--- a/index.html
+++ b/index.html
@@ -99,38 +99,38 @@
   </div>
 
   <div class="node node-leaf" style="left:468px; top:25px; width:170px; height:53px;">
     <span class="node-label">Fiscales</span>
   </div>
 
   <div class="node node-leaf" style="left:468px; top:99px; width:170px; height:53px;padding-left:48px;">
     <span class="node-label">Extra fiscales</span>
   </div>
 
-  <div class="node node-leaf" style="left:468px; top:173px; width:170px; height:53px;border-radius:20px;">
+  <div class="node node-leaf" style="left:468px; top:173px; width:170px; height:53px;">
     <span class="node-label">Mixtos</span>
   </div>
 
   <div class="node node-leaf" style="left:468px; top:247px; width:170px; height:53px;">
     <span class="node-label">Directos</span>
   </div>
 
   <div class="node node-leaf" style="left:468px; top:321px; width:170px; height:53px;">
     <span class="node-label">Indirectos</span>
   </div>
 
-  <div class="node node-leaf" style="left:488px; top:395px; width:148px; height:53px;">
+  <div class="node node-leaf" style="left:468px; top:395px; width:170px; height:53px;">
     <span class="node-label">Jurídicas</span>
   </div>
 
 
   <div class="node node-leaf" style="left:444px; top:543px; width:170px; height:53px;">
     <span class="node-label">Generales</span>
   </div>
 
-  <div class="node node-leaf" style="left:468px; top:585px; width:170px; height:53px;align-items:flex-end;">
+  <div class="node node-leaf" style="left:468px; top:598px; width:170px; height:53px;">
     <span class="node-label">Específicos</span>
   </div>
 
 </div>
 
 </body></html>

_What to work on_
Retype the records, line for line.

_Exercise output_
--- a/index.html
+++ b/index.html
@@ -99,38 +99,38 @@
   </div>
 
   <div class="node node-leaf" style="left:468px; top:25px; width:170px; height:53px;">
     <span class="node-label">Fiscales</span>
   </div>
 
   <div class="node node-leaf" style="left:468px; top:99px; width:170px; height:53px;padding-left:48px;">
     <span class="node-label">Extra fiscales</span>
   </div>
 
-  <div class="node node-leaf" style="left:468px; top:173px; width:170px; height:53px;border-radius:20px;">
+  <div class="node node-leaf" style="left:468px; top:173px; width:170px; height:53px;">
     <span class="node-label">Mixtos</span>
   </div>
 
   <div class="node node-leaf" style="left:468px; top:247px; width:170px; height:53px;">
     <span class="node-label">Directos</span>
   </div>
 
   <div class="node node-leaf" style="left:468px; top:321px; width:170px; height:53px;">
     <span class="node-label">Indirectos</span>
   </div>
 
-  <div class="node node-leaf" style="left:488px; top:395px; width:148px; height:53px;">
+  <div class="node node-leaf" style="left:468px; top:395px; width:170px; height:53px;">
     <span class="node-label">Jurídicas</span>
   </div>
 
 
   <div class="node node-leaf" style="left:444px; top:543px; width:170px; height:53px;">
     <span class="node-label">Generales</span>
   </div>
 
-  <div class="node node-leaf" style="left:468px; top:585px; width:170px; height:53px;align-items:flex-end;">
+  <div class="node node-leaf" style="left:468px; top:598px; width:170px; height:53px;">
     <span class="node-label">Específicos</span>
   </div>
 
 </div>
 
 </body></html>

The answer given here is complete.